I was wondering where you find the strange species of shrimp and snails that I've seen pictures of on here. In the Atlanta area, all I've ever seen is Cherry Shrimp, Amano shrimp, and Bumble Bee Shrimp (all at the store I work at). No strange snails at all. 

Do you guys just find these strange fw shrimp at your LFS or are you ordering them online from somewhere?

Thanks,
Gumby


----------



## AaronT (Apr 26, 2004)

www.aquabid.com has some interesting shrimp from time to time. Also check out some of the sponsors on this site. I know www.aquatic-store.com has some neat shrimp.


----------



## Piscesgirl (Feb 25, 2004)

I originally got my Crystal Reds at our annual fish club auction. I'm still waiting on odd snails


----------



## fish7days (Jul 30, 2005)

*Where to get Shrimp*

I have bought many from http://www.franksaquarium.com/

André


----------



## trenac (Jul 16, 2004)

I keep an eye out at my LFS for odd shrimp, the shrimp they get in are labeled as algae eating shrimp but can be a variety of different shrimp. They usually don't know what type/species they have on display. When I'm out travailing I check out fish stores to see what they may have lurking in their tanks.


----------



## Gumby (Aug 1, 2005)

*Shrimp + overflow*

I had another question. Rather than starting a new topic I figured I'd just ask in this one.

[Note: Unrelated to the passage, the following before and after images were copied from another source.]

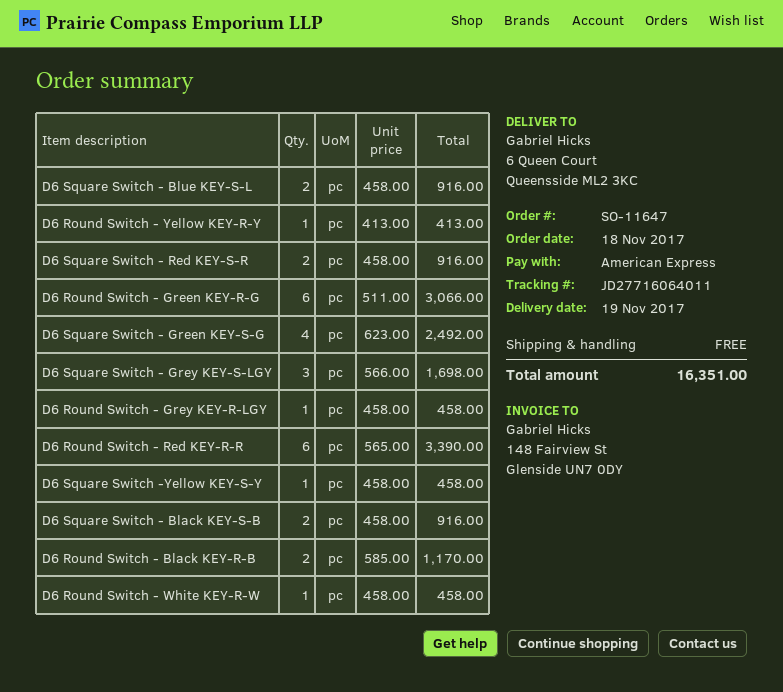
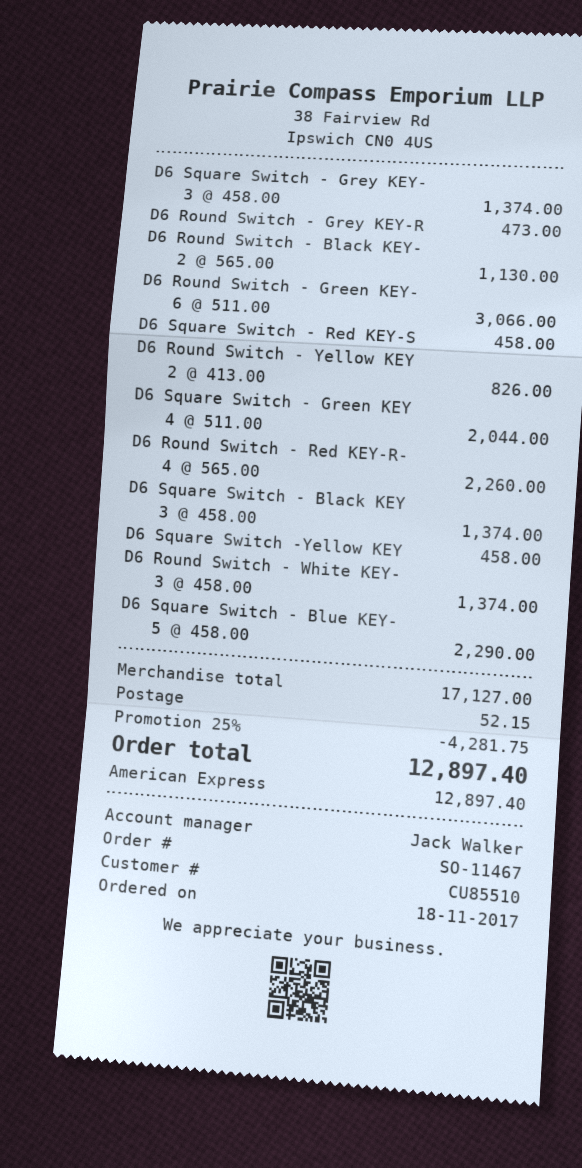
order number: SO-11647 -> SO-11467
D6 Square Switch - Blue KEY-S-L: 2 x 458.00 = 916.00 -> 5 x 458.00 = 2290.00
D6 Round Switch - Yellow KEY-R-Y: 1 x 413.00 = 413.00 -> 2 x 413.00 = 826.00
D6 Square Switch - Red KEY-S-R: 2 x 458.00 = 916.00 -> 1 x 458.00 = 458.00
D6 Square Switch - Green KEY-S-G: 4 x 623.00 = 2492.00 -> 4 x 511.00 = 2044.00
D6 Square Switch - Grey KEY-S-LGY: 3 x 566.00 = 1698.00 -> 3 x 458.00 = 1374.00
D6 Round Switch - Grey KEY-R-LGY: 1 x 458.00 = 458.00 -> 1 x 473.00 = 473.00
D6 Round Switch - Red KEY-R-R: 6 x 565.00 = 3390.00 -> 4 x 565.00 = 2260.00
D6 Square Switch - Black KEY-S-B: 2 x 458.00 = 916.00 -> 3 x 458.00 = 1374.00
D6 Round Switch - Black KEY-R-B: 2 x 585.00 = 1170.00 -> 2 x 565.00 = 1130.00
D6 Round Switch - White KEY-R-W: 1 x 458.00 = 458.00 -> 3 x 458.00 = 1374.00
discount: none -> 25% = 4281.75
shipping: 0.00 -> 52.15
total: 16351.00 -> 12897.40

I added 8 Cherry Shrimp to my 125 and I havent seen them in probably 2 days. I'm worried that they might have decided that they wanted to clean my overflow box and got sucked in. Do any of you have experience with this?


----------



## Piscesgirl (Feb 25, 2004)

I don't have an overflow, but my shrimp have been sucked into my filter. I use a pre-filter now over my intake tube. It's also possible your shrimp are hiding. If you have fish, particularly larger fish, it is also possible they were eaten.


----------